# Golf For Goldens September 8



## Maggies mom (Jan 6, 2006)

Donna ...doing more hard work to help support another rescue..... Bless you.....We know where your heart is.....


----------



## GoldenJoyx'stwo (Feb 25, 2007)

Oh Dear Lord you never stop! Wow!!! My BIL's used to Golf, but I don't think they do anymore. I'll pass the word on though. And, if I can get there, I'll help you if I can.


----------



## Maggies mom (Jan 6, 2006)

Kim, IM sure the hot air balloon can get you there in time to help out..


----------



## Brinkleysmom (Dec 17, 2005)

Maggies mom said:


> Kim, IM sure the hot air balloon can get you there in time to help out..


Oh Kim, didnt you know, you have already been drafted. LOL!!! Did I fail to mention that?? 
Thanks Mary. Well the request came in for help, so what can I do??  
But here is the good thing. The car that will be donated for this is none other than a 2008 Chrysler Sebring Convertible. However, you have to hit a hole in one for that prize. But its worth the shot.


----------



## GoldenJoyx'stwo (Feb 25, 2007)

Brinkleysmom said:


> Oh Kim, didnt you know, you have already been drafted. LOL!!! Did I fail to mention that??
> Thanks Mary. Well the request came in for help, so what can I do??
> But here is the good thing. The car that will be donated for this is none other than a 2008 Chrysler Sebring Convertible. However, you have to hit a hole in one for that prize. But its worth the shot.


Now what happens if that lady who has gotten 11 holes in one shows up???


----------



## Brinkleysmom (Dec 17, 2005)

Kimm said:


> Now what happens if that lady who has gotten 11 holes in one shows up???

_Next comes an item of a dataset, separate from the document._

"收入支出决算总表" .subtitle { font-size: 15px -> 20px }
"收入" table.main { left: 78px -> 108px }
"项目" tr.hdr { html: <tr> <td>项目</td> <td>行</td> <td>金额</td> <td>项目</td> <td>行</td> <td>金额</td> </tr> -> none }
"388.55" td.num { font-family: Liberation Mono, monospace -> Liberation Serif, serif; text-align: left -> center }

She still only gets one car. LOL!!!!! It would be interesting if she did but somehow I doubt she will. LOL!!


----------



## sharlin (Feb 26, 2007)

I gotta see if SouthWest flys into New York---I've got some free air miles built up and I'm thinkin' a quick 18 cross-country road trip might be called for!!!!!


----------



## Angel_Kody (Feb 27, 2007)

Sounds like it will be another great event!!! I'll tell all my golfer friends! I'm not a golfer myself...now mini-golf...that's a different story!


----------



## Angel_Kody (Feb 27, 2007)

Here Kim...I just found a ride for you to NY...


----------



## Judi (Feb 26, 2007)

*Where*

is this golf course?


----------



## GoldenJoyx'stwo (Feb 25, 2007)

Angel_Kody said:


> Here Kim...I just found a ride for you to NY...


Thank you Cindy! I can be entertained on my way. I wonder how long it takes to get from here to there via Hot Air Balloon?


----------



## Angel_Kody (Feb 27, 2007)

Kimm said:


> Thank you Cindy! I can be entertained on my way. I wonder how long it takes to get from here to there via Hot Air Balloon?


 
Well...that would depend on which way the wind was blowing that day...
You better start now...if prevailing winds are out of the west you'll have to go around the world first!


----------



## Brinkleysmom (Dec 17, 2005)

Jud said:


> is this golf course?


The golf course is here in New York. Guilderland New York


----------



## Rob's GRs (Feb 25, 2007)

This sounds like a great event that will surely benefit a great cause and rescue.


----------



## GoldenJoyx'stwo (Feb 25, 2007)

This lady could win big!

By Larry Bohannan, The (Palm Springs, Calif.) Desert Sun
RANCHO MIRAGE, Calif. — The one thing Jacqueline Gagne lacked in her remarkable story of against-all-odds holes in one was some kind of widespread visual proof.
Until now.

*AN EVEN DOZEN: *Watch video of Jaqueline Gagne's 12th hole in one of 2007 from KESQ-TV in Palm Springs, Calif.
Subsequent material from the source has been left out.